É difícil dizer quando isso começou, mas o surgimento das TVs a cabo foi importante. Antes a pessoa podia ler uma história assustadora no jornal, pela manhã, mas só voltava a pensar nisso no dia seguinte. Agora é 24 horas.

Folha - O sr. critica fortemente a mídia, mas no primeiro capítulo pede que não culpem os jornalistas, que só retratam uma realidade. Como o sr. explica o paradoxo?
Glassner -
Com relação aos jornalistas existem mesmo os dois lados da moeda. Por um lado, a mídia vende violentamente o medo, mas, por outro, são basicamente só jornalistas os que desmontam as ideologias do pânico. Quando comecei a pesquisar, esperava que outros acadêmicos tivessem feito, ou fossem fazer também, trabalhos para revelar o comércio do medo, mas não.

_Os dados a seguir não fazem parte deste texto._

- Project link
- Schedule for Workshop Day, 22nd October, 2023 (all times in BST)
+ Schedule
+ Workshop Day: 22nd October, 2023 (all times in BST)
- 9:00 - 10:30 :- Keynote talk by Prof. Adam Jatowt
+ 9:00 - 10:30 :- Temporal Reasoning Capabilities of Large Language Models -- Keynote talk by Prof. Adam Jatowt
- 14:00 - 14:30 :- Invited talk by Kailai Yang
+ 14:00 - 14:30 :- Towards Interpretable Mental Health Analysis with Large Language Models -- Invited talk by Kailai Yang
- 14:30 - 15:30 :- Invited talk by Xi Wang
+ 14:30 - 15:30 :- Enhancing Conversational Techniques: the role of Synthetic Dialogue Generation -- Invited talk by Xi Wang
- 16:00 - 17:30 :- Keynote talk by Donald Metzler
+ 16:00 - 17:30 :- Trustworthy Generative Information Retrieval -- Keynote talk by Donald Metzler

Folha - O sr. ficou com "medo" dos resultados de suas pesquisas?
Glassner -
Fiquei chocado de modo geral como perigos totalmente insignificantes podem virar um medo epidêmico. Por exemplo, o fato de que muitos pais não deixam seus filhos brincarem nos parquinhos com medo de sequestro. A chance de que eles sejam sequestrados é bem menor do que a de que uma das crianças seja atingida por um raio. Outro exemplo: o sabonete antibacteriano é uma indústria de US$ 1 bilhão. E é um produto que só seria necessário para alguém que trabalhe em hospital. Os tiroteios em escola são outro exemplo. Muitos milhões estão sendo gastos para transformar as escolas em quase prisões de segurança máxima.

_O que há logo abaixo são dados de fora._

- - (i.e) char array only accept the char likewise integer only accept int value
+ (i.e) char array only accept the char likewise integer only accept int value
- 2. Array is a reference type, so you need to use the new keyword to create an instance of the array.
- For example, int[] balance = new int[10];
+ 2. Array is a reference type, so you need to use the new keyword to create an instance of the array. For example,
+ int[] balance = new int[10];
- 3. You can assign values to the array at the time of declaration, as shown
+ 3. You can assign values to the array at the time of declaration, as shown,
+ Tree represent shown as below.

Folha - O medo de que um coleguinha de seu filho possa entrar na escola atirando pode ser estatisticamente absurdo, mas não é normal que as pessoas se assustem com um fato tão surreal como este?
Glassner -
Nos focamos muito na imagem assustadora de uma criança atirando, mas não percebemos o que há de realmente assustador nisso. O espantoso número de armas que está nas casas americanas e a facilidade com que um jovem irado consegue ter acesso a uma delas é que choca.